It is customary to regularize the labels in SSL using entropy or a proxy [2,3,4,5,6], including mutual exclusivity [7, 8]. [9] uses mutual exclusivity adaptively by not forcing it in the early epochs for similar categories. All these losses force decision boundaries to be in the low-density region, a desired property under cluster assumptions. [5, 6] also maximize the entropy of the marginal label distribution to balance the classes. Together with entropy minimization, balancing classes is equivalent to maximizing the mutual information between estimates and the data if the label prior is uniform. However, we did not apply this loss to not restrict ourselves to balanced datasets or to the settings where we have prior knowledge on the label distributions.

2.1 Implementation

To solve the optimization problem in Eq. (4), we perform gradient descent over the unknowns \(P^u\), where \(P^u\) is the unknown-label posterior initialized randomly. Starting from \(w_0\) sampled from a Gaussian distribution, the inner loop performs a few epochs of SGD to measure learning speed (cumulative loss) \(\mathcal{L}_T\) while keeping the label posterior fixed. The outer loop then applies a gradient step to update the unknown-label posterior \(P^u\). After each update, the weights are either reset to \(w_0\), or resampled from the Gaussian. In the beginning of each outer epoch, label estimates \(P^u \in \mathbb R^{N^u \times K}\) are projected with operation \(\Pi (P^u)\) to the closest point on the probability simplex of dimension \(N^u \times K\).
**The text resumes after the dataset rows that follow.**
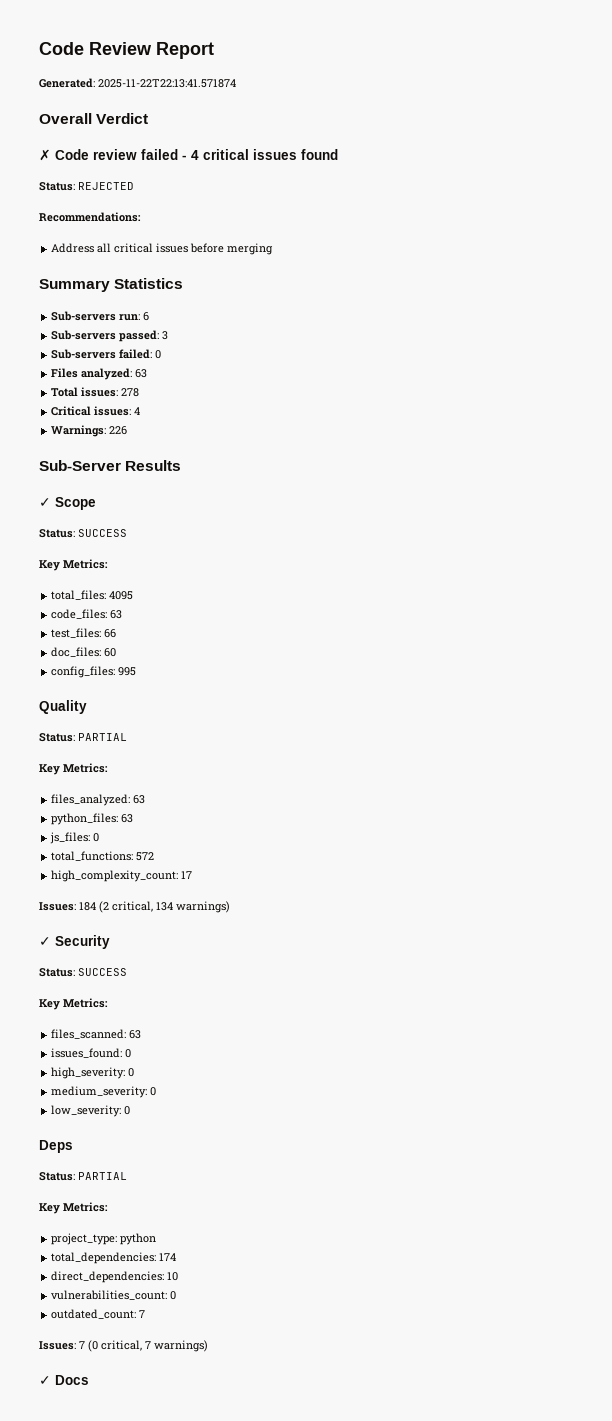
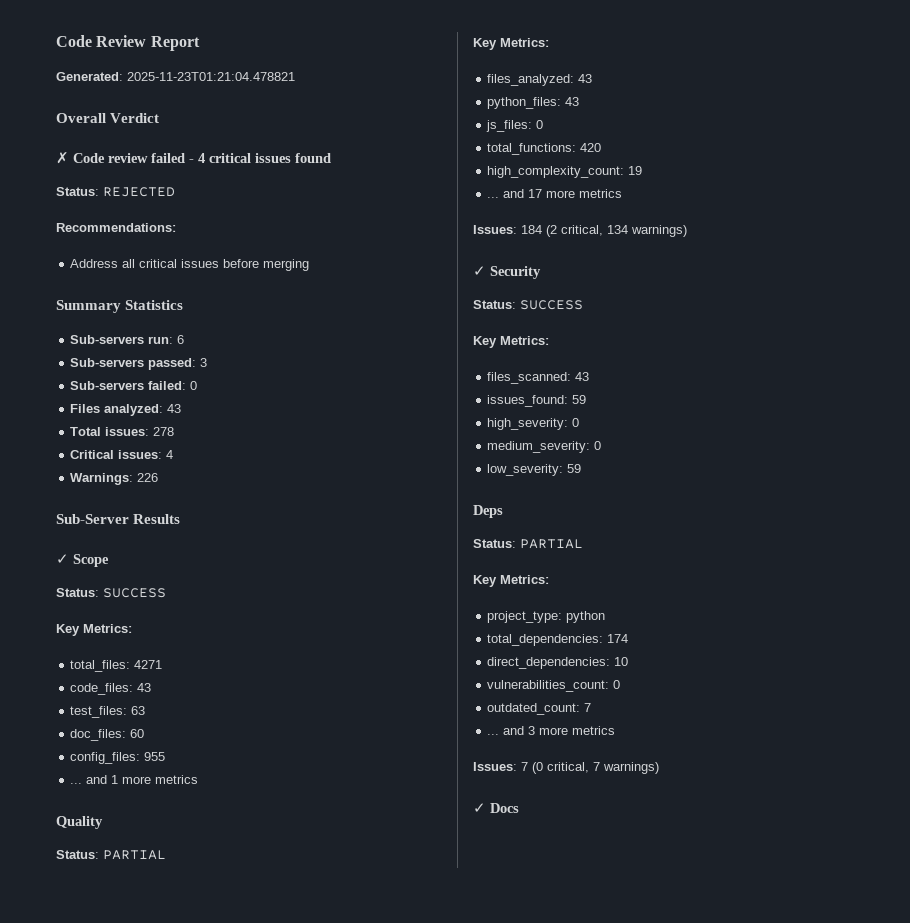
- Generated: 2025-11-22T22:13:41.571874
+ Generated: 2025-11-23T01:21:04.478821
- Files analyzed: 63
+ Files analyzed: 43
- total_files: 4095
+ total_files: 4271
- code_files: 63
+ code_files: 43
- test_files: 66
+ test_files: 63
- config_files: 995
+ config_files: 955
+ ... and 1 more metrics
- files_analyzed: 63
+ files_analyzed: 43
- python_files: 63
+ python_files: 43
- total_functions: 572
+ total_functions: 420
- high_complexity_count: 17
+ high_complexity_count: 19
+ ... and 17 more metrics
- files_scanned: 63
+ files_scanned: 43
- issues_found: 0
+ issues_found: 59
- low_severity: 0
+ low_severity: 59
+ ... and 3 more metrics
After the label posterior converges (the weights never do, by design, in the first phase), we select the maximum a-posteriori estimate \(\hat{y}^u_i = \arg \max _i P^u_i\), and proceed with training as if fully supervised in the second phase. We call the resulting algorithm, described in Algorithm 1, SaaS.

figure a

It should be noted that the computation of the gradient \(\nabla _{P^u} \ell (B^u_t, P^u; w_t)\) is not straightforward, as \(w_t\) is, in general, a (complex) function of \(P^u\). In the computation of the gradient, we omit here the dependence of \(w_t\) on \(P^u\), and use the approximation \(\nabla _{P_i^u} \ell (w_t, x_i^u, P_i^u) \approx - \log f_{w_t} (x_i^u)\). This approximation is exact whenever each data point is visited once (i.e., \(T = \text {1 epoch}\)); as T is chosen to be relatively small here, we assume that this approximation holds.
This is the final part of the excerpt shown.